■ What you have to do
Count how many lines of the data include the string "ORGANICS", then say that number and stop.

Data for this exercise section start

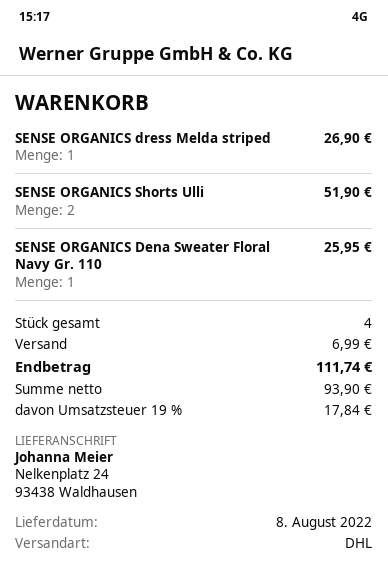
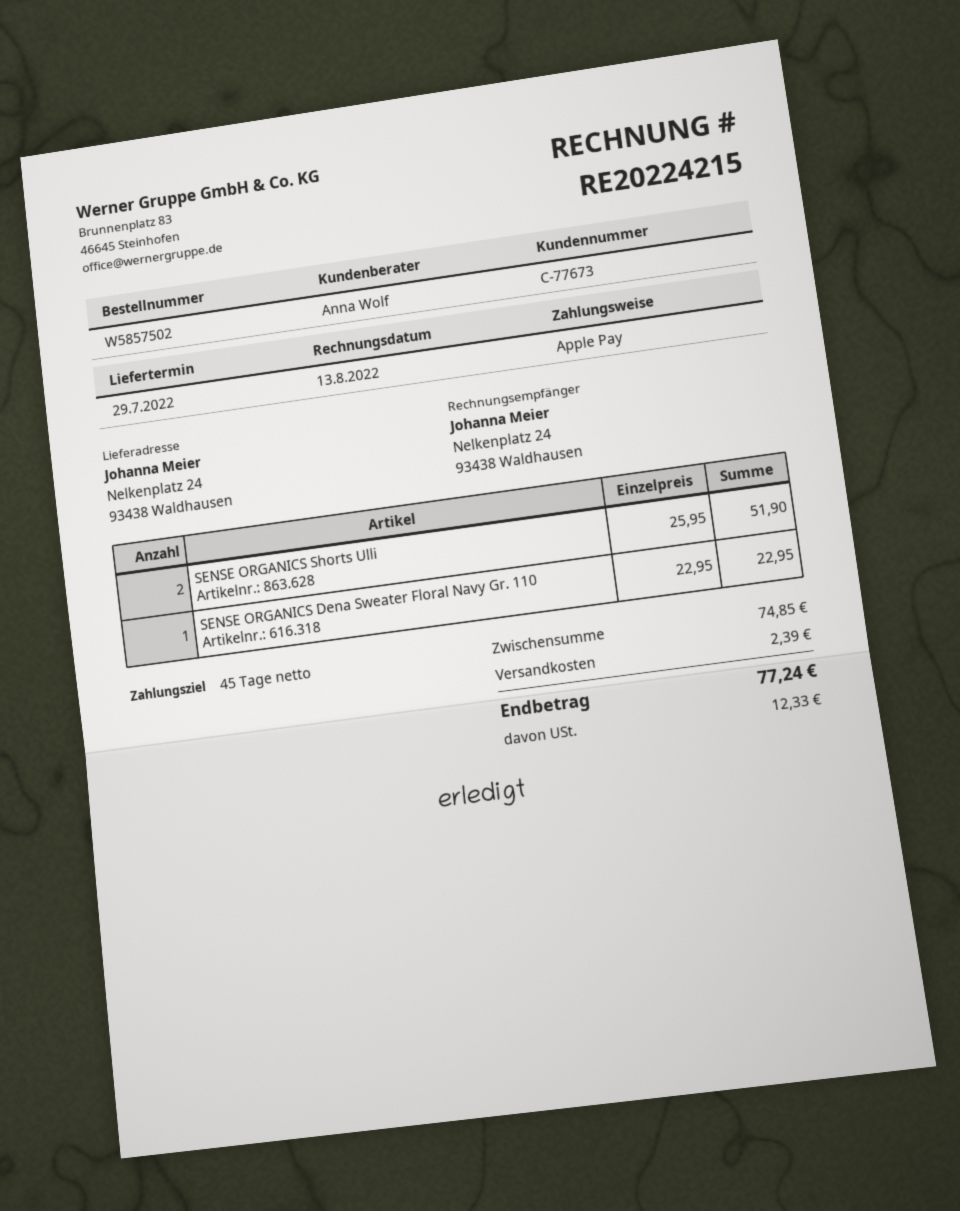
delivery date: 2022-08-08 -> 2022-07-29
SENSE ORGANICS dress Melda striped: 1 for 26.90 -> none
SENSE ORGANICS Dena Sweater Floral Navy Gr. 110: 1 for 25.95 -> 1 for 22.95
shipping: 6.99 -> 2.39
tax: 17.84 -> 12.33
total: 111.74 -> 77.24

Data for this exercise section end

■ Answer section
2